───── Raw data

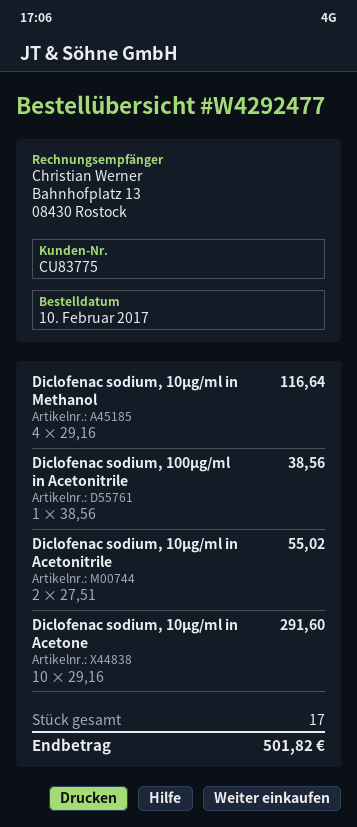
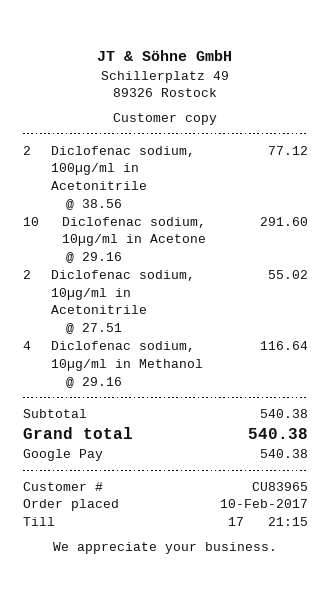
customer number: CU83775 -> CU83965
Diclofenac sodium, 100µg/ml in Acetonitrile: 1 x 38.56 = 38.56 -> 2 x 38.56 = 77.12
total: 501.82 -> 540.38

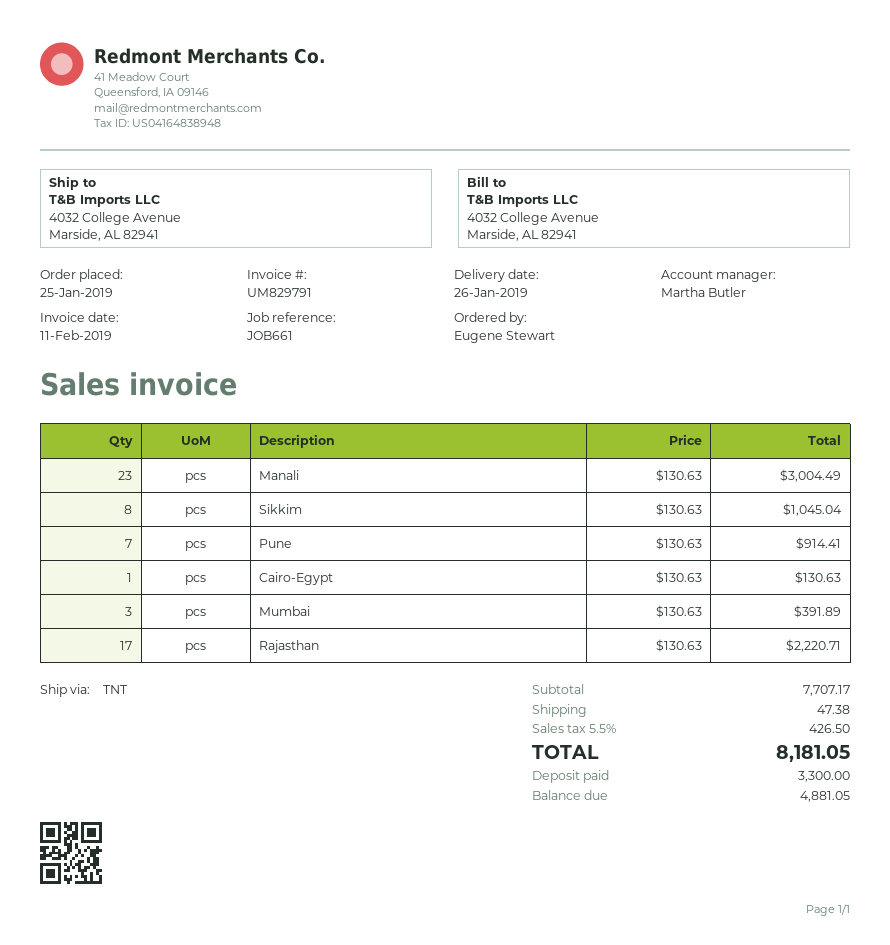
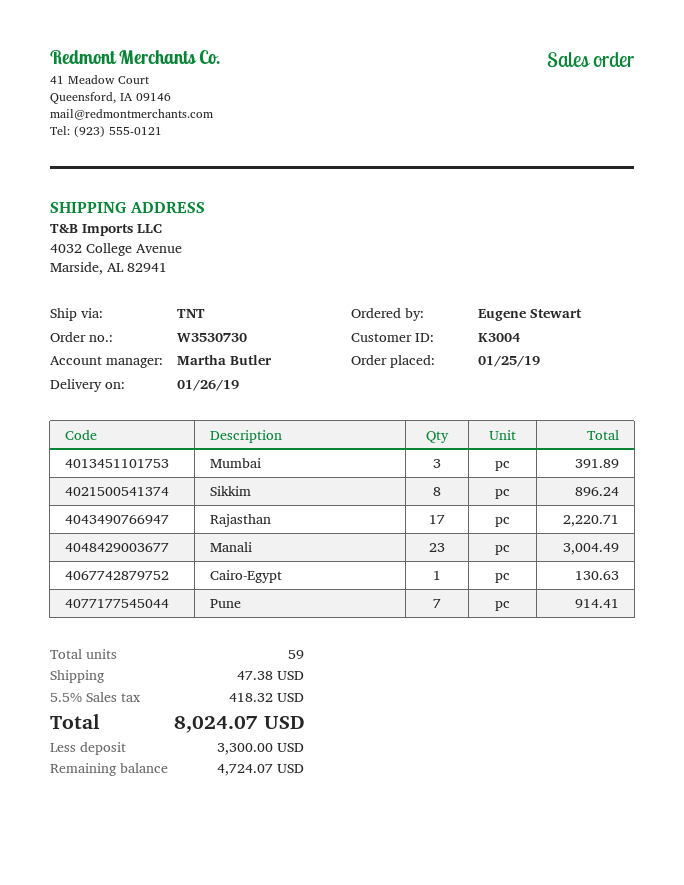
Sikkim: 8 for 1045.04 -> 8 for 896.24
tax: 5.5% = 426.50 -> 5.5% = 418.32
total: 8181.05 -> 8024.07
balance: 4881.05 -> 4724.07

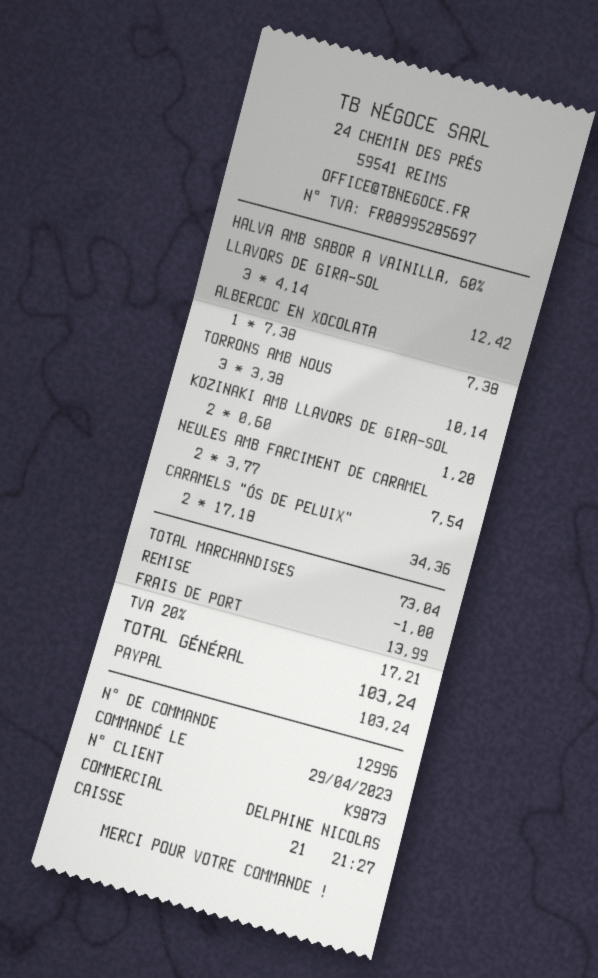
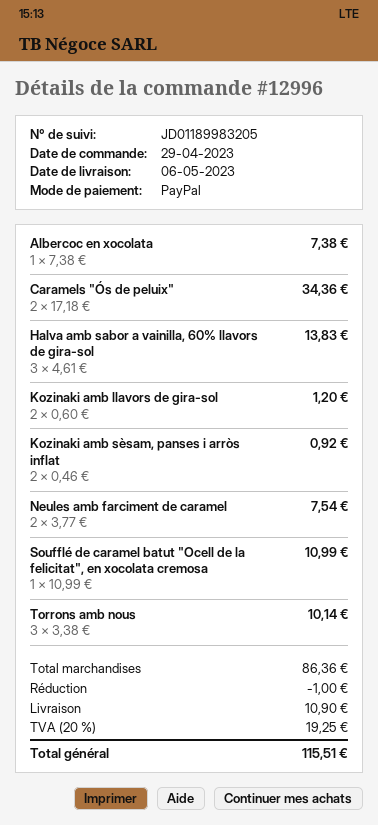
HALVA AMB SABOR A VAINILLA, 60% LLAVORS DE GIRA-SOL: 3 x 4.14 = 12.42 -> 3 x 4.61 = 13.83
Kozinaki amb sèsam, panses i arròs inflat: none -> 2 x 0.46 = 0.92
Soufflé de caramel batut "Ocell de la felicitat", en xocolata cremosa: none -> 1 x 10.99 = 10.99
subtotal: 73.04 -> 86.36
shipping: 13.99 -> 10.90
tax: 20% = 17.21 -> 20% = 19.25
total: 103.24 -> 115.51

──────────

• **Activity**
Write the records out in full, word for word; leave every picture behind.

• **Task solution**
customer number: CU83775 -> CU83965
Diclofenac sodium, 100µg/ml in Acetonitrile: 1 x 38.56 = 38.56 -> 2 x 38.56 = 77.12
total: 501.82 -> 540.38

Sikkim: 8 for 1045.04 -> 8 for 896.24
tax: 5.5% = 426.50 -> 5.5% = 418.32
total: 8181.05 -> 8024.07
balance: 4881.05 -> 4724.07

HALVA AMB SABOR A VAINILLA, 60% LLAVORS DE GIRA-SOL: 3 x 4.14 = 12.42 -> 3 x 4.61 = 13.83
Kozinaki amb sèsam, panses i arròs inflat: none -> 2 x 0.46 = 0.92
Soufflé de caramel batut "Ocell de la felicitat", en xocolata cremosa: none -> 1 x 10.99 = 10.99
subtotal: 73.04 -> 86.36
shipping: 13.99 -> 10.90
tax: 20% = 17.21 -> 20% = 19.25
total: 103.24 -> 115.51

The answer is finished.